[Stored records]
- - -

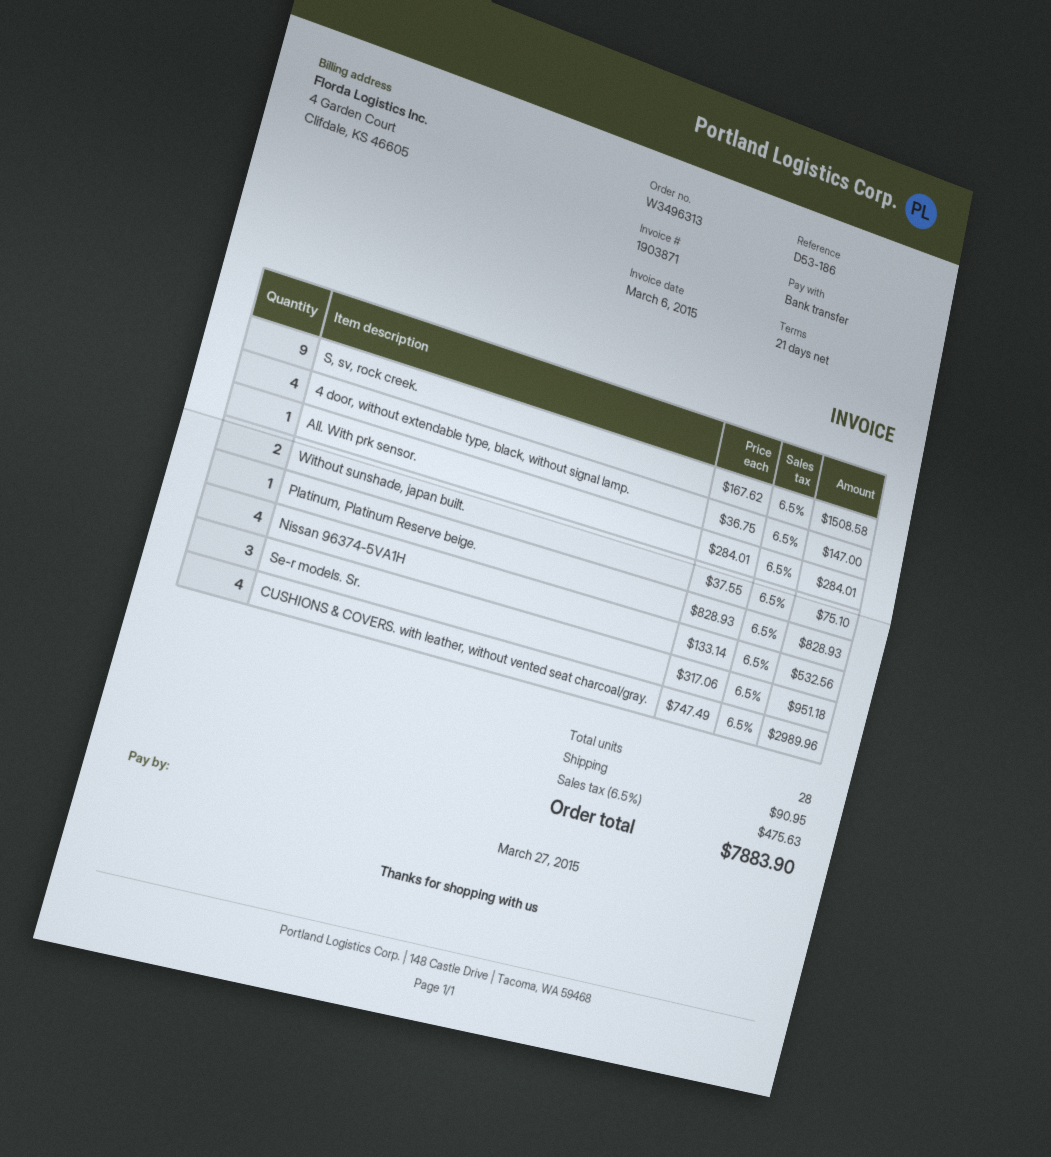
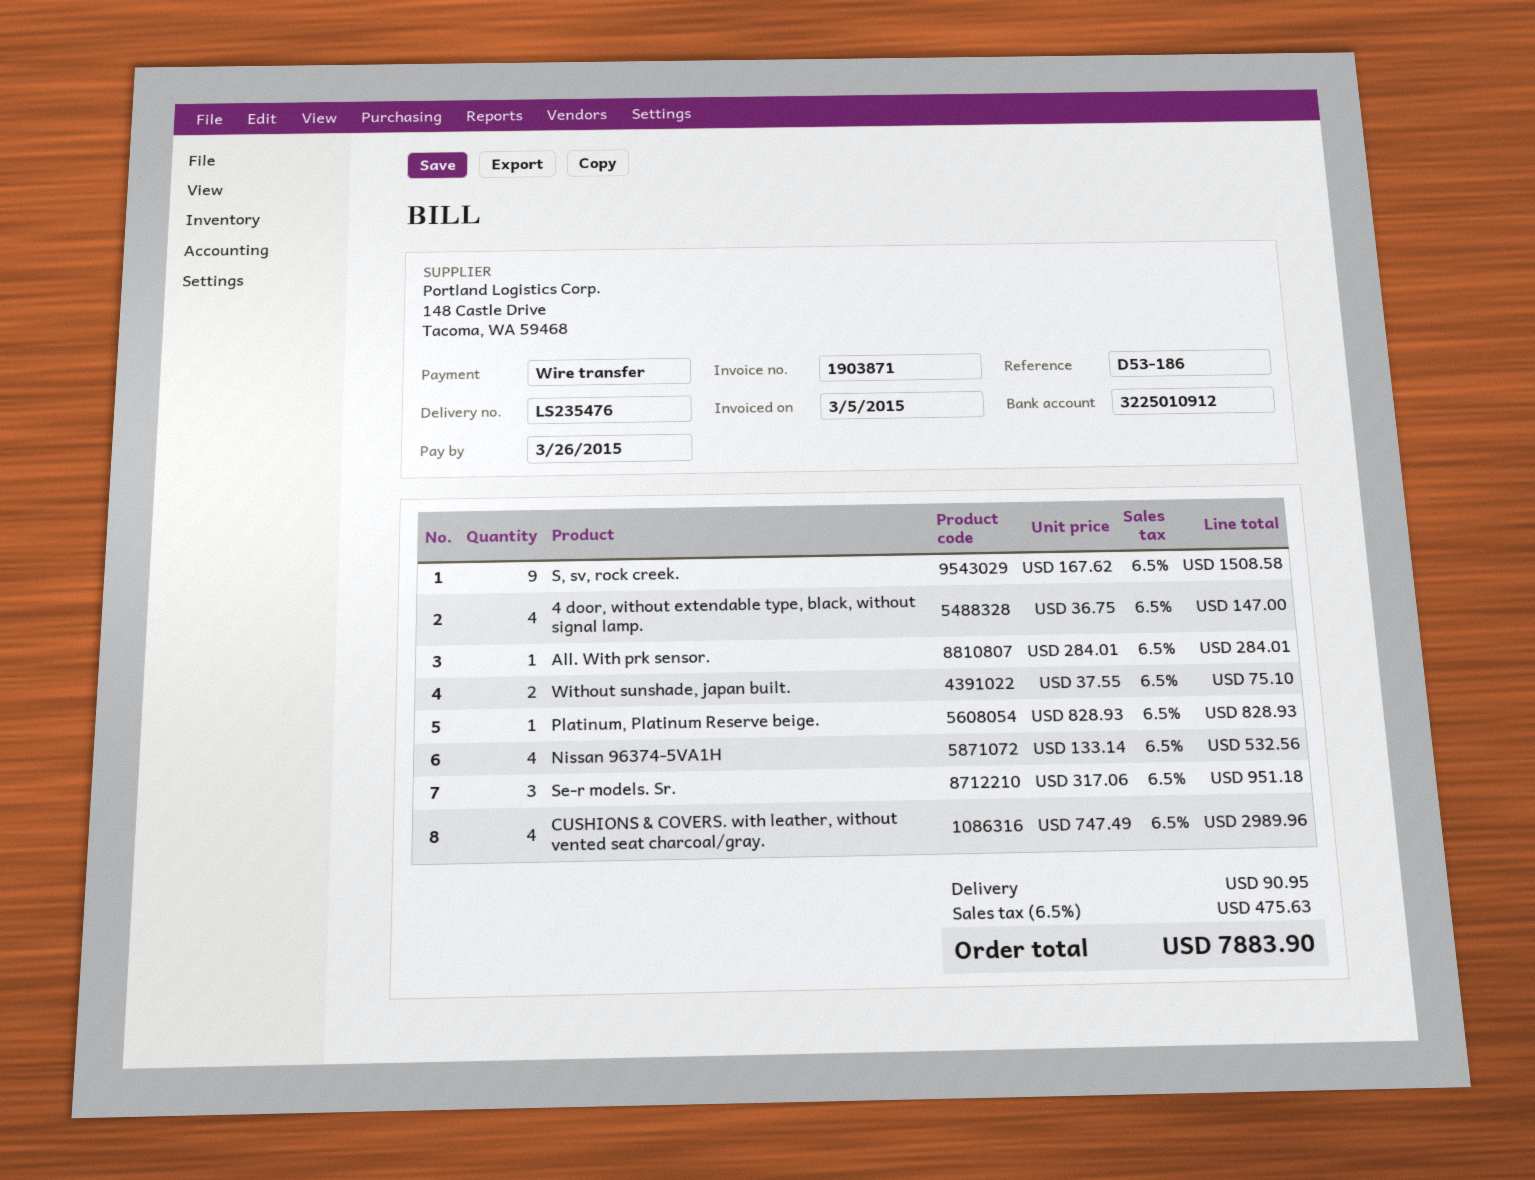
invoice date: 2015-03-06 -> 2015-03-05
due date: 2015-03-27 -> 2015-03-26

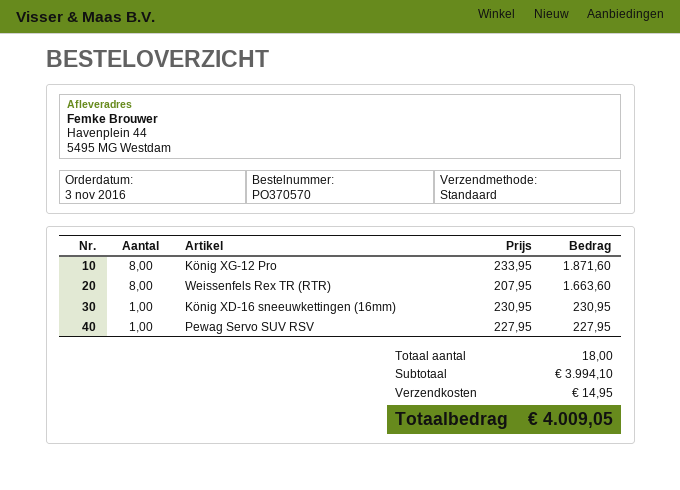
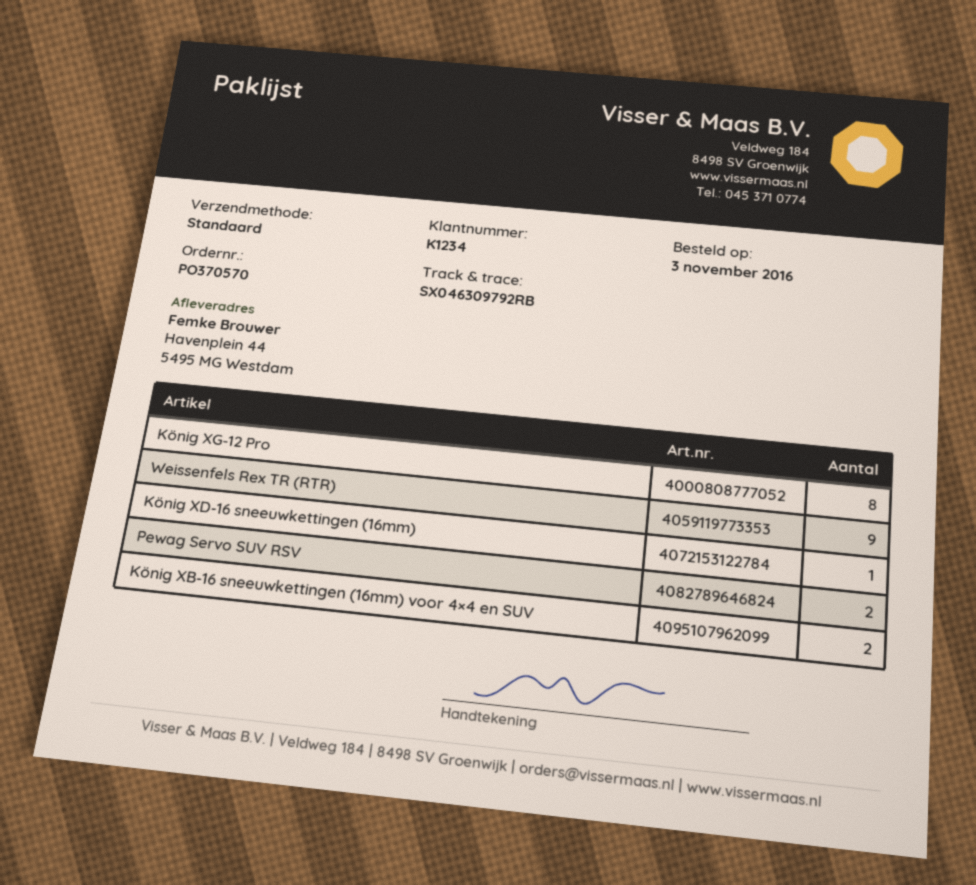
Weissenfels Rex TR (RTR): 8 -> 9
Pewag Servo SUV RSV: 1 -> 2
König XB-16 sneeuwkettingen (16mm) voor 4×4 en SUV: none -> 2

- - -

(Brief) Every record above should be set down exactly, with the pictures left out.

(Exercise answer)
invoice date: 2015-03-06 -> 2015-03-05
due date: 2015-03-27 -> 2015-03-26

Weissenfels Rex TR (RTR): 8 -> 9
Pewag Servo SUV RSV: 1 -> 2
König XB-16 sneeuwkettingen (16mm) voor 4×4 en SUV: none -> 2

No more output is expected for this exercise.